Datasets

Two sets of input datasets are utilized in this tutorial. The first one is a ligand dataset obtained from the supplemental materials in a paper from Sutherland and coworkers [Sutherland-2004], which contains 66 inhibitors of glycogen phosphorylase b (GPB) with 3D conformers and charges provided. This is the GPB benchmark dataset. (GPB.oedb) Among the 66 ligands, 44 of them are utilized for model training and the rest are for external model validation. The external validation ligands have a value of 1 for the External Validation Set Tag Value field. The Unit for Potency parameter contains experimental binding affinity data in log units.

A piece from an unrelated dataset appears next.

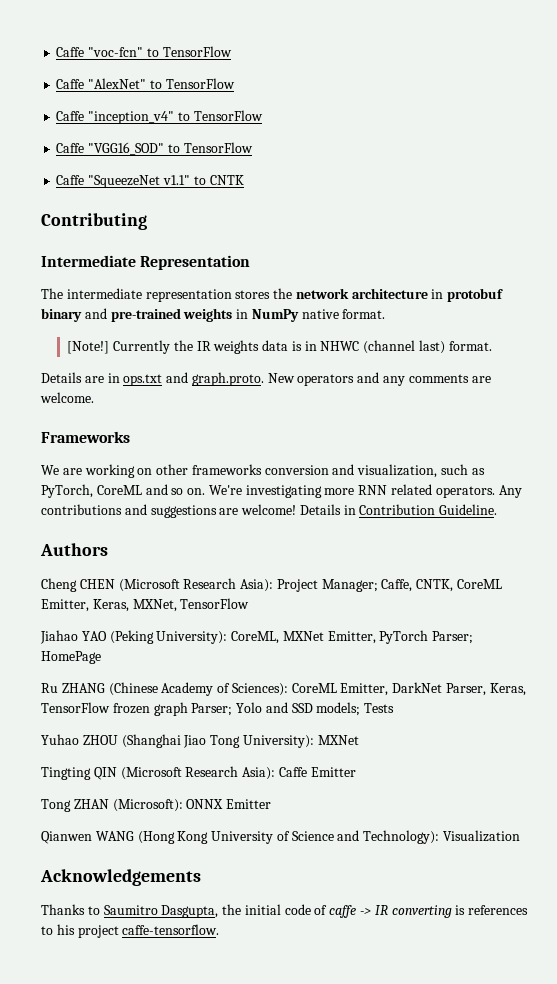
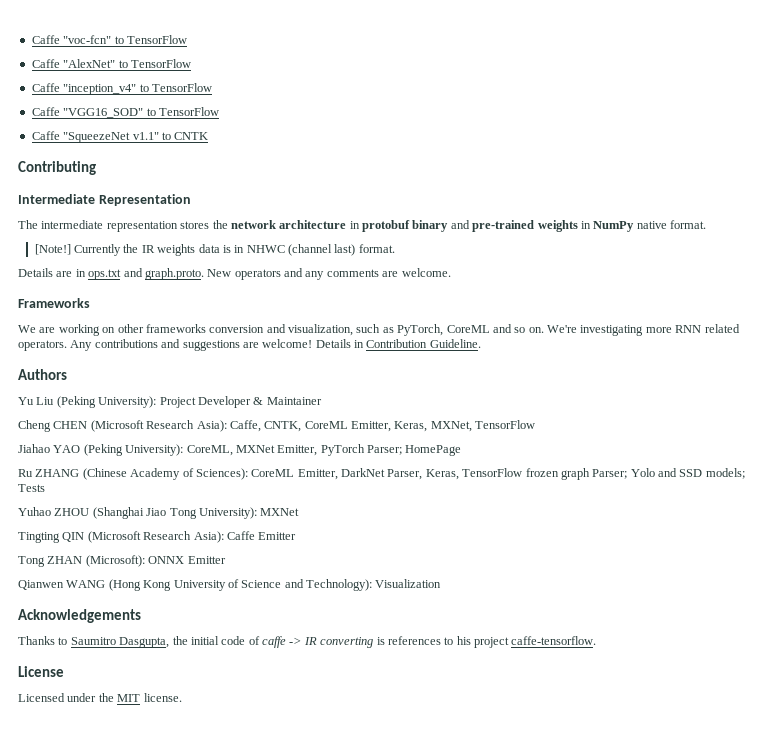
(108, 549) none -> [18,396,322,408] // Yu Liu (Peking University): Project Developer & Maintainer
[276,579,378,592] Project Manager; -> (227, 426) none
(220, 929) none -> [18,666,64,677] [18,693,182,702] // License // Licensed under the MIT license.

The second datasets are curated and used to build models for β‐secretase 1 (BACE-1) inhibitors. A set of 20 receptors (BACE1_recs_20.oedb) is provided for Posit pose conformer generation. This is the BACE-1 receptor dataset. The input ligand dataset (BACE1_2D_400.oedb) contains 400 ligands without 3D conformers or charges. This is the BACE-1 ligand dataset. The Unit for Potency parameter contains experimental binding affinity data in log units.

Note

If you want to do external validation within the model builder floe, the external validation ligands need to be manually tagged. The alternative is to run the model builder floe followed by the model validation floe.

3D QSAR Model: Builder Floe

The 3D QSAR Model: Builder Floe builds a baseline 2D-GPR model and four individual 3D models: ROCS-kPLS, ROCS-GPR, EON-kPLS, and EON-GPR by default, and bases the final prediction on the consensus of the individual model predictions. The prediction from the consensus model is provided as the weighted average of all five individual models with their corresponding prediction confidence as weights; the prediction confidence is obtained as the median of the individual model confidences.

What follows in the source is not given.